Going through the entries below, work out how many lines have the string "title" in them. Give the number and nothing more.

SOURCE DATA:
———
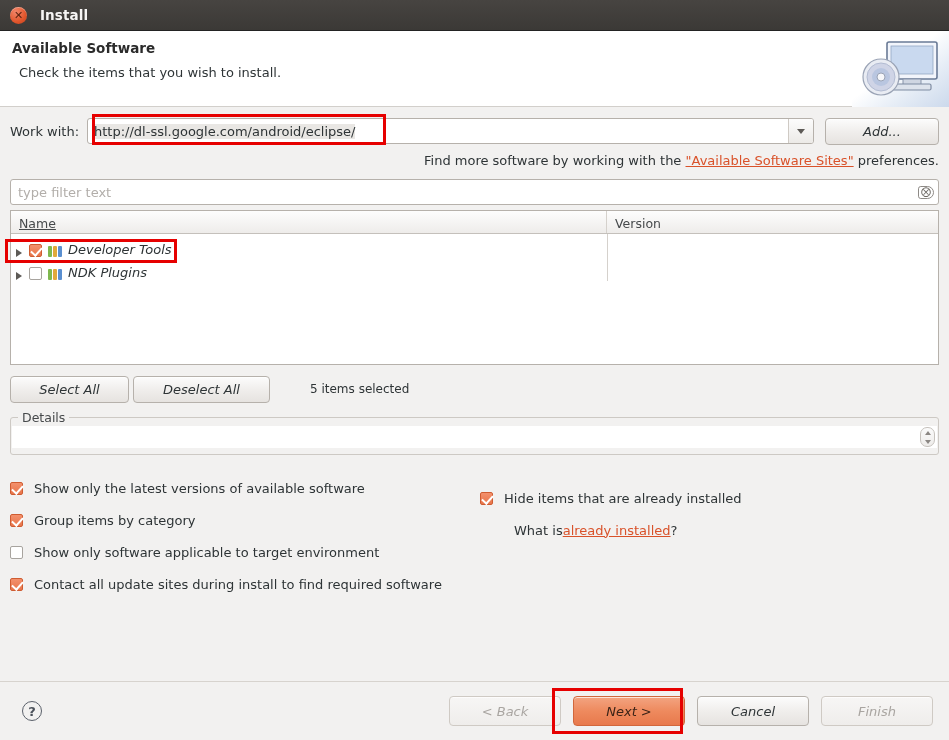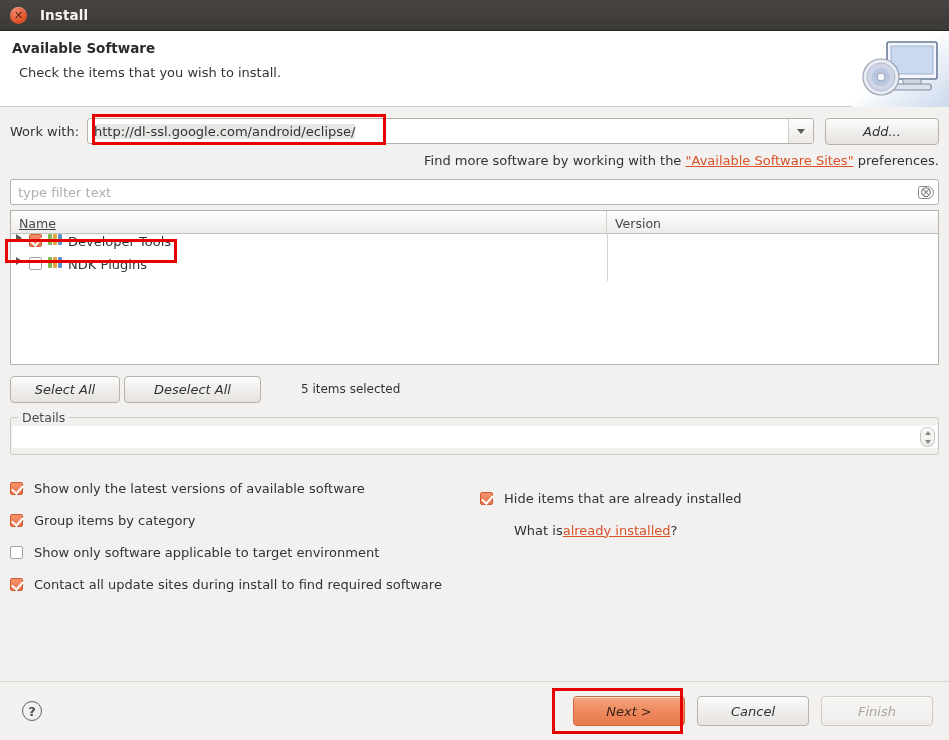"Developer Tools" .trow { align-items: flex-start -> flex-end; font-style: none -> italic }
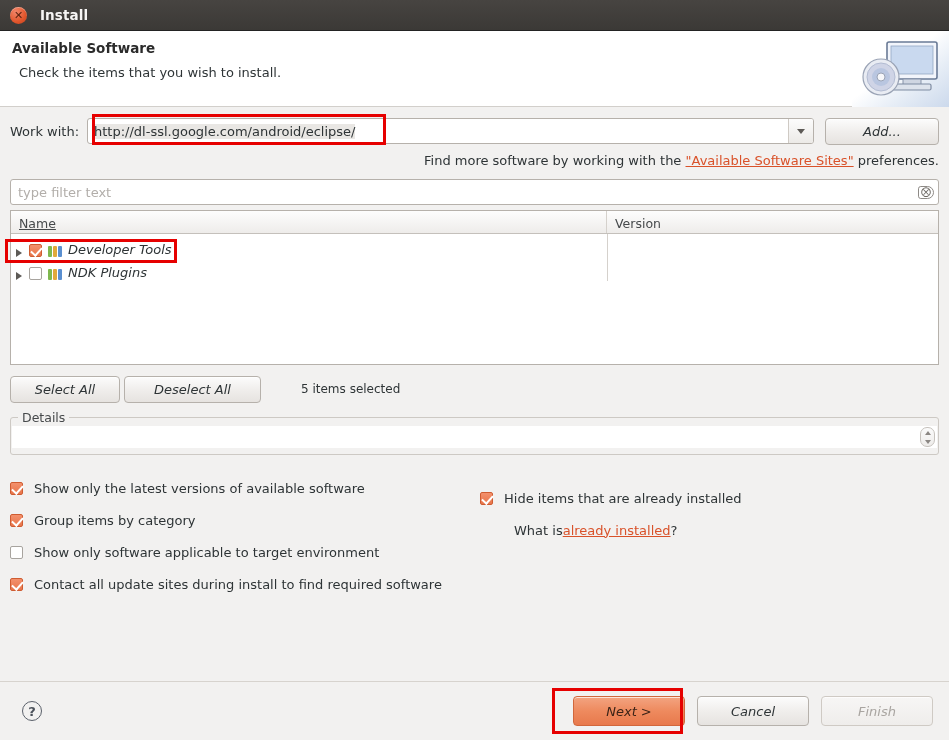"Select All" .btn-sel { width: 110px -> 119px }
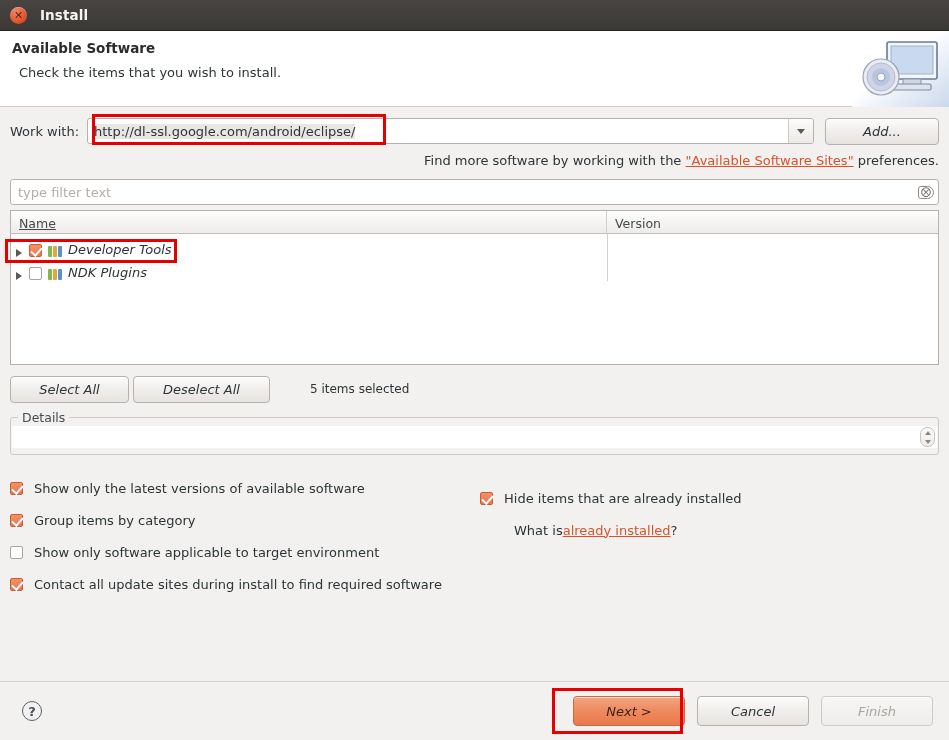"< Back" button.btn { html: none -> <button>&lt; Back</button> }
———
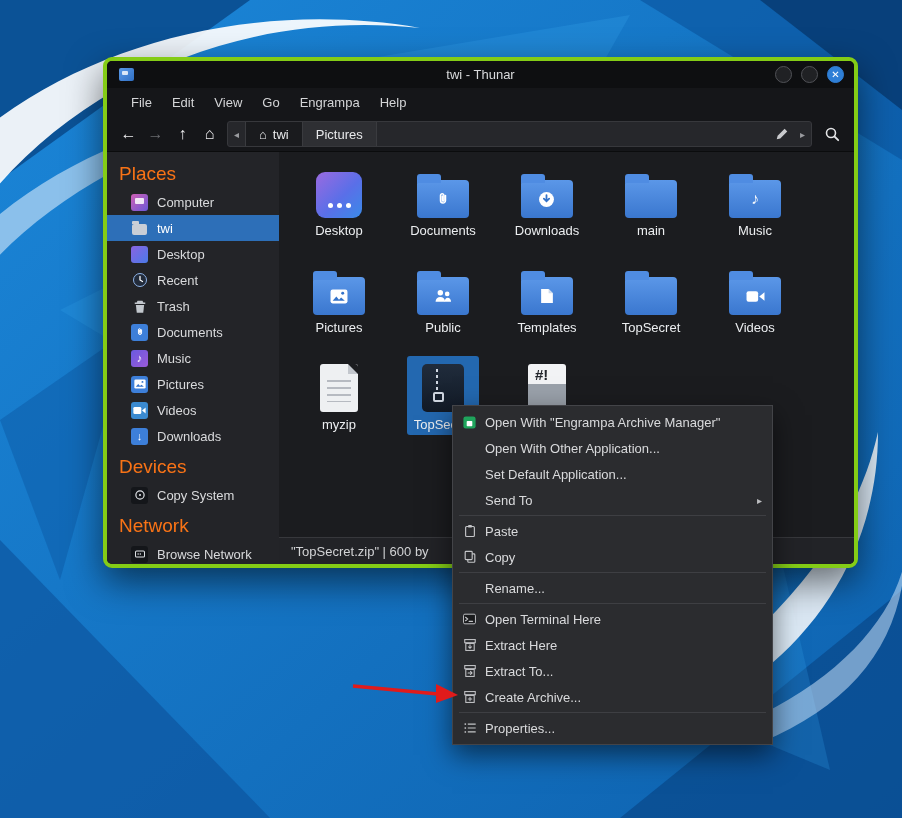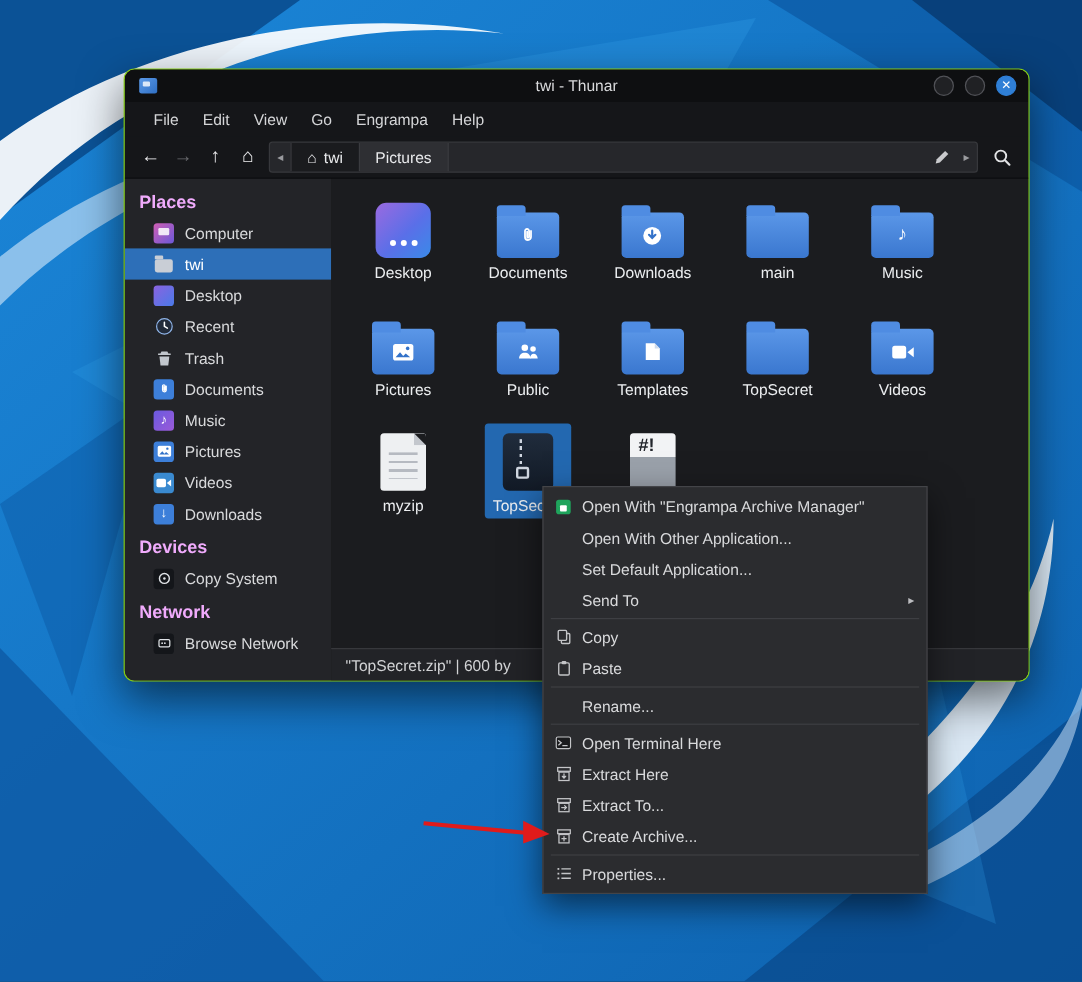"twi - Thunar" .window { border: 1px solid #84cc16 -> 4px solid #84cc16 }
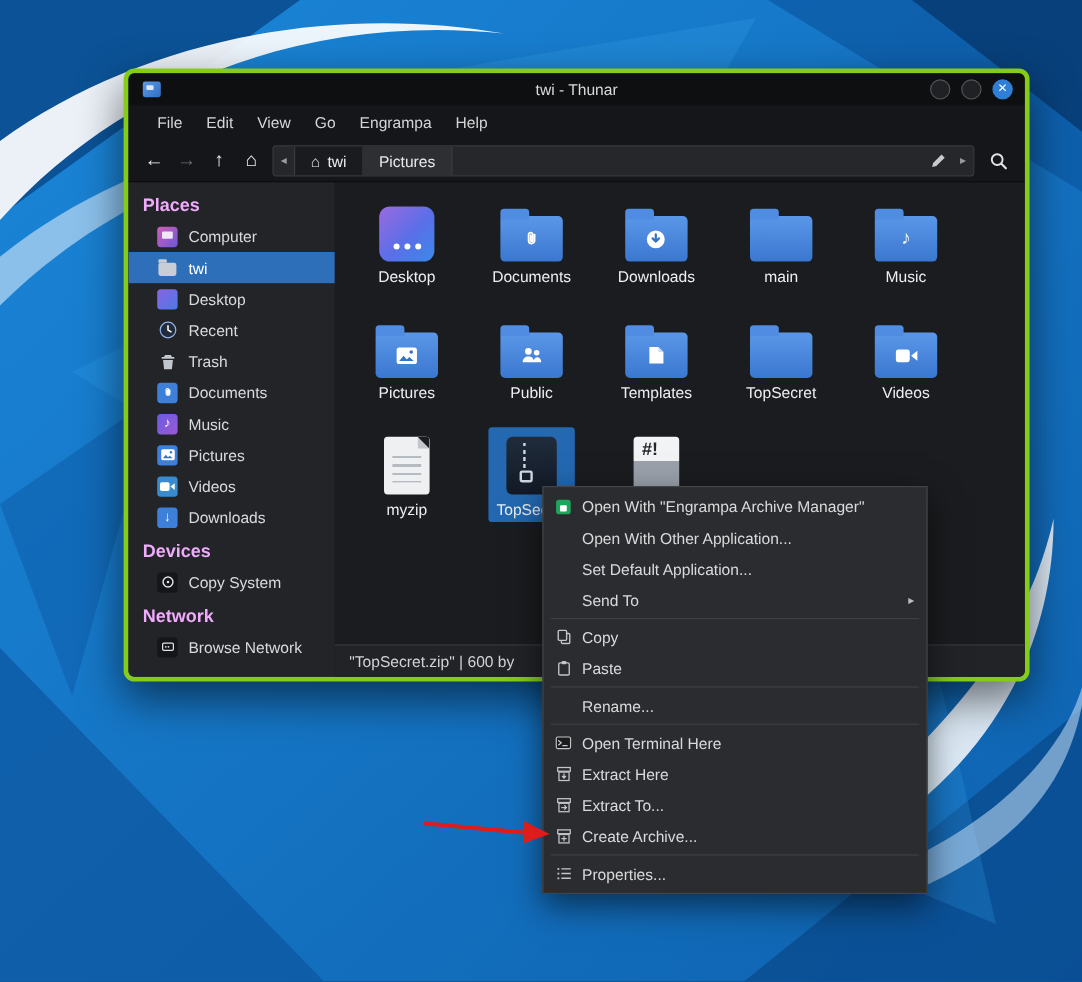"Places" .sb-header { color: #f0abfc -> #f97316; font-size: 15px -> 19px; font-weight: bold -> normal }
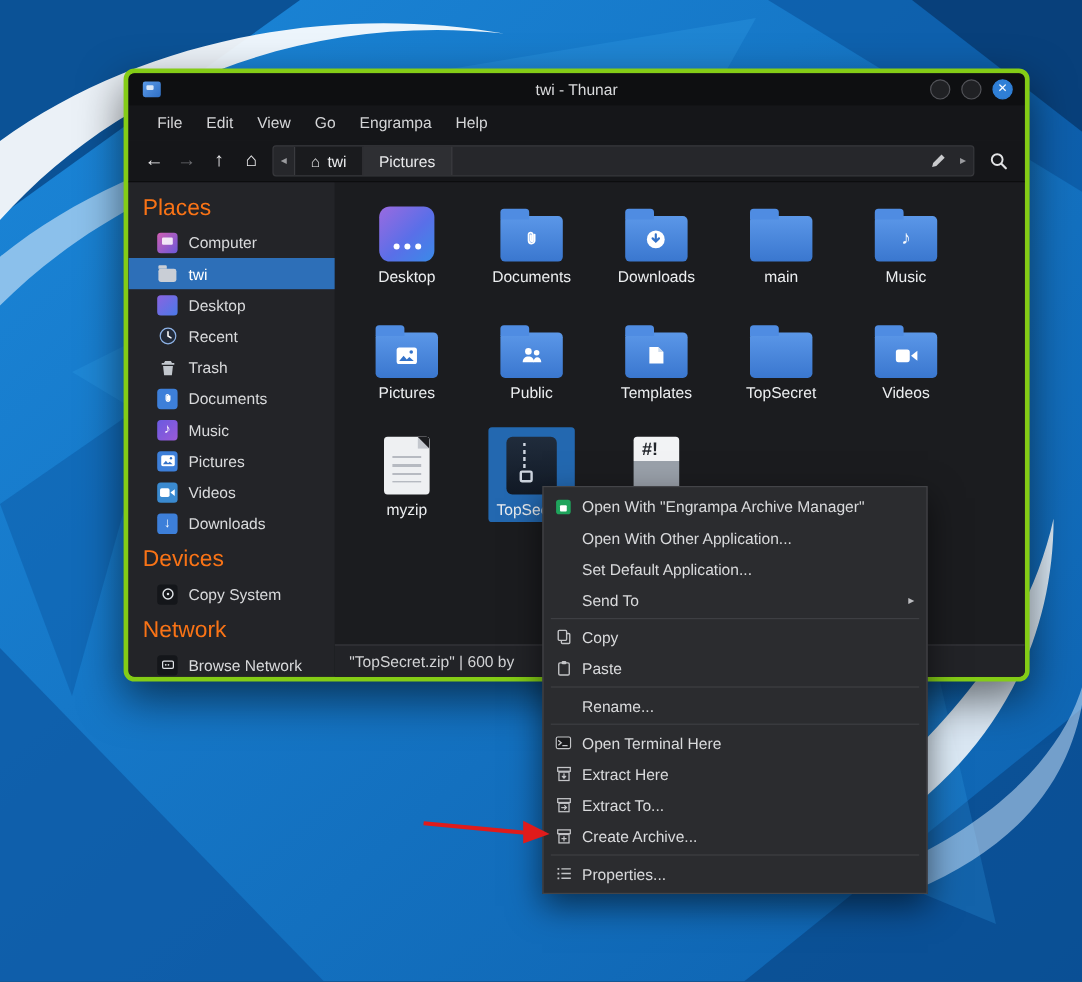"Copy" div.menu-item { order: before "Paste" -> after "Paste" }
———
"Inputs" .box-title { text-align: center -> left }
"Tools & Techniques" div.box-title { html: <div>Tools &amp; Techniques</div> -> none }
———
YOUR RESPONSE: 2